More than 80 per cent of Perth’s most prominent native birds face extinction if land clearing continues at current rates, according to alarming new research that puts the spotlight on the State’s planning practices.
An extensive University of WA study of native birds on the Swan coastal plain has found that only about a dozen of the 65 birds examined would survive past 2050 if more native bush was not retained and exotic plant species banned.
The 15 species most at risk of extinction are the scarlet robin and a group containing 14 species including the splendid fairy-wren and the western, inland and yellow-rumped thornbill.
UWA School of Animal Biology research associate and study leader Robert Davis said Perth was facing a tide of potential bird extinctions. He said 83 per cent of the 65 birds studied needed a 2km radius of native vegetation for their survival.
Those areas were now limited to the fringes of the metropolitan area, with the exception of Kings Park and Bold Park and some other suburban reserves.

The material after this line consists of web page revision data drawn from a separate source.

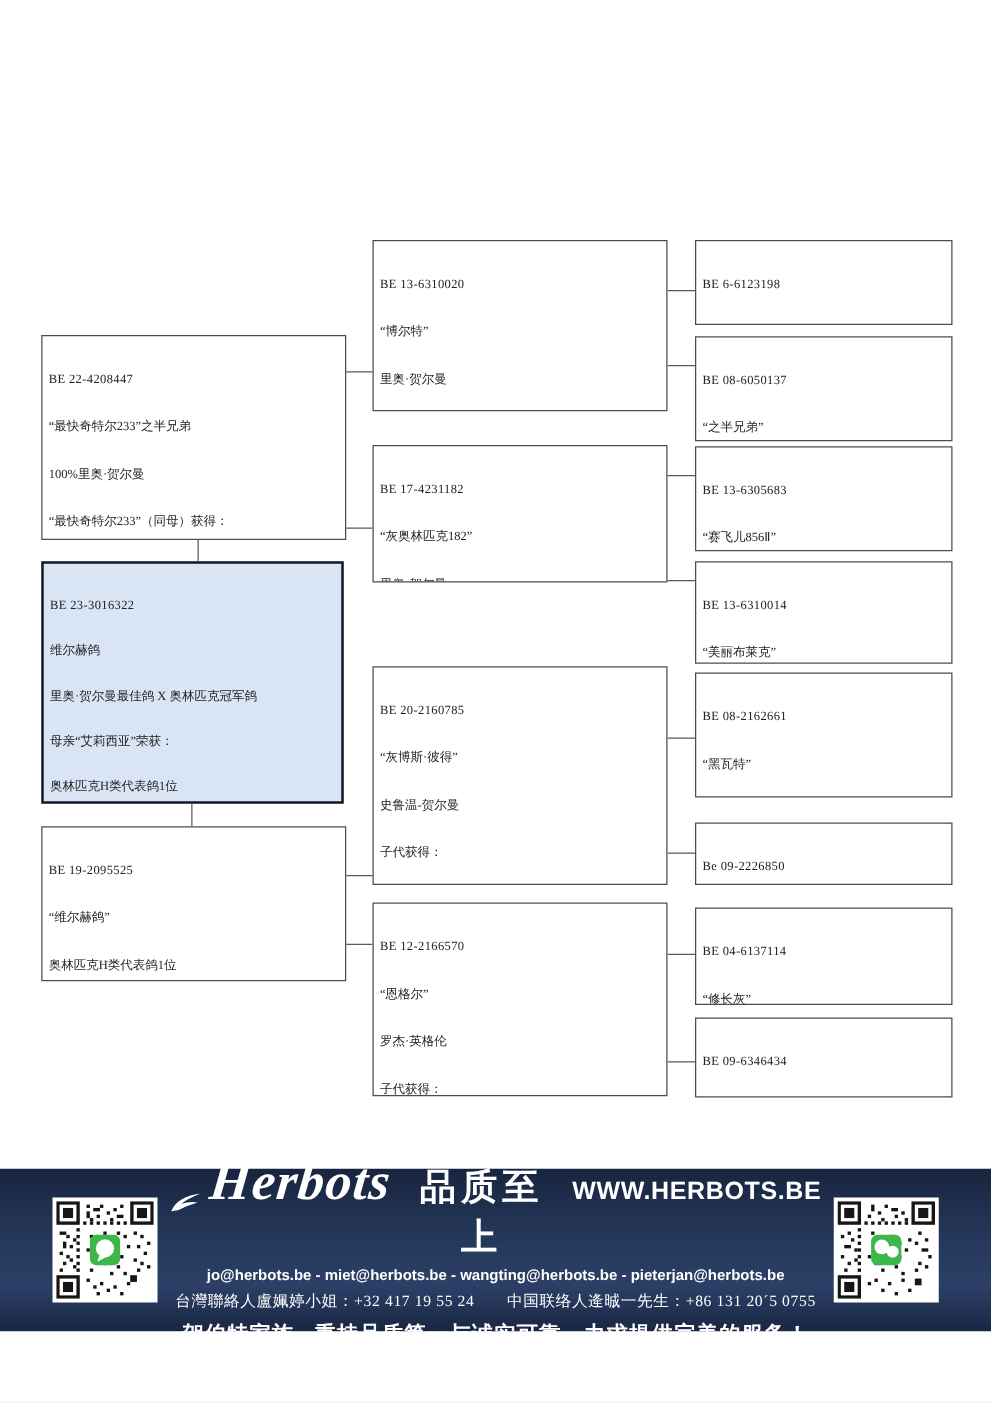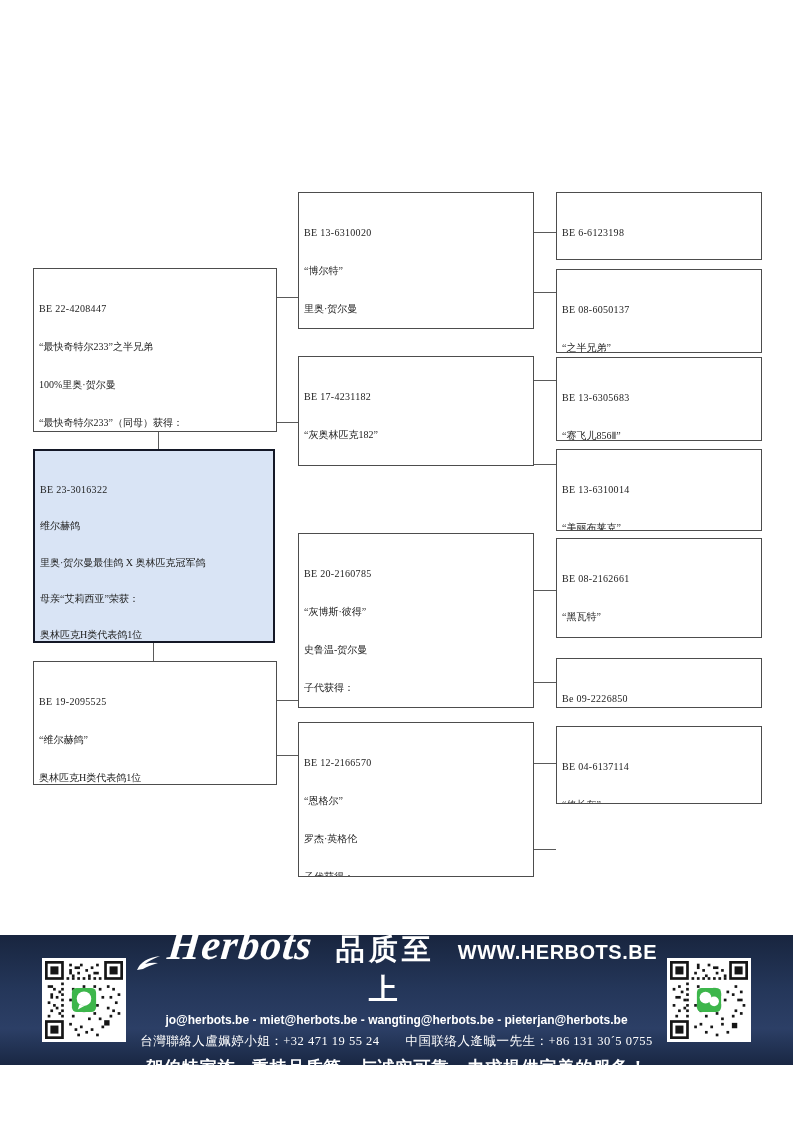--- a/index.html
+++ b/index.html
@@ -4,21 +4,21 @@
 <style>
   html,body { margin:0; padding:0; background:#e8e8e8; }
   .page {
     position:relative; width:793px; height:1122px; margin:0 auto;
     background:#ffffff; overflow:hidden;
     font-family:"Liberation Serif", serif; color:#222;
   }
   .box {
     position:absolute; box-sizing:border-box;
     border:1px solid #4d4d4d; background:#fff;
-    padding:9px 5px; font-size:10px; line-height:12.6px;
+    padding:4px 5px; font-size:10px; line-height:12.6px;
     white-space:pre; overflow:hidden;
   }
   .box.highlight { background:#d9e4f5; border:2px solid #141827; }
   .box.tight { line-height:12.1px; }
   .ln { height:auto; }
   .ln.ring { letter-spacing:0.3px; }
   .conn { position:absolute; background:#5a5a5a; }
 
   .footer {
     position:absolute; left:0; top:935px; width:793px; height:130px;
@@ -192,20 +192,27 @@
 
   <div class="box" style="left:556px;top:726px;width:206px;height:78px">
     <div class="ln ring">BE 04-6137114</div>
     <div class="ln">“修长灰”</div>
     
     
     
     
   </div>
 
+  <div class="box" style="left:556px;top:814px;width:206px;height:64px">
+    <div class="ln ring">BE 09-6346434</div>
+    
+    
+    
+    
+  </div>
 
   <div class="conn" style="left:277px;top:297px;width:21px;height:1px"></div>
   <div class="conn" style="left:277px;top:422px;width:21px;height:1px"></div>
   <div class="conn" style="left:158px;top:432px;width:1px;height:17px"></div>
   <div class="conn" style="left:153px;top:643px;width:1px;height:18px"></div>
   <div class="conn" style="left:277px;top:700px;width:21px;height:1px"></div>
   <div class="conn" style="left:277px;top:755px;width:21px;height:1px"></div>
   <div class="conn" style="left:534px;top:232px;width:22px;height:1px"></div>
   <div class="conn" style="left:534px;top:292px;width:22px;height:1px"></div>
   <div class="conn" style="left:534px;top:380px;width:22px;height:1px"></div>
@@ -316,21 +323,21 @@
         <span class="wing">
           <svg width="26" height="20" viewBox="0 0 26 20">
               <path d="M1 16 Q6 4 24 2 Q14 6 9 10 Q16 8 22 9 Q12 12 7 15 Z" fill="#ffffff"></path>
             </svg>
         </span>
         <span class="logo-text">Herbots</span>
         <span class="slogan">品质至上</span>
         <span class="website">WWW.HERBOTS.BE</span>
       </div>
       <div class="emails">jo@herbots.be - miet@herbots.be - wangting@herbots.be - pieterjan@herbots.be</div>
-      <div class="contacts">台灣聯絡人盧姵婷小姐：+32 471 19 55 24　　中国联络人逄晠一先生：+86 131 30´5 0755</div>
+      <div class="contacts">台灣聯絡人盧姵婷小姐：+32 417 19 55 24　　中国联络人逄晠一先生：+86 131 20´5 0755</div>
       <div class="tagline">贺伯特家族...秉持品质第一与诚实可靠，力求提供完美的服务！</div>
     </div>
 
     <div class="qr">
       <svg viewBox="0 0 29 29">
         <rect x="0" y="0" width="29" height="29" fill="#ffffff"></rect>
         <g fill="#161616">
           <rect x="0" y="0" width="7" height="7"></rect>
             <rect x="22" y="0" width="7" height="7"></rect>
             <rect x="0" y="22" width="7" height="7"></rect>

Clearing in regions such as Baldivis and Wanneroo was also taking place at a rapid rate, further depriving bush birds of natural habitat.
“The best thing that urban planners could do is to stop clearing all native bushland prior to housing construction, retaining as many native trees and plants as possible,” Dr Davis said. “Australia seems to be one of the few places in the world that develops in this way whereas in Europe trees are retained wherever possible.”
The two-year study, which was funded by the Federal Government, examined 121 sites and found common urban species such as the brown honeyeater, red wattlebird, singing honeyeater and Australian raven would be among the few that could survive land clearing in the future.
Dr Davis said long-term studies at Kings Park had documented the loss of nine species and the decline of 14 other species in the past 60 years. He said new estates needed to plant local native species and ban planting nonlocal species in public streetscapes.
The amount of native bushland left as public open space during development was “grossly inadequate” and the State Government needed to address this through planning and better legislation.
The study was a joint Perth Biodiversity Project and Birds Australia project led by the Perth Region Natural Resource Management group.
The management group said local government had a major role to play in banning the planting of exotic streetscape plants and providing free local plants to residents.
Chairman Colin Heinzman said the agency would work with land managers to ensure that planning for the metropolitan area took into account issues such as the loss of local native bird species.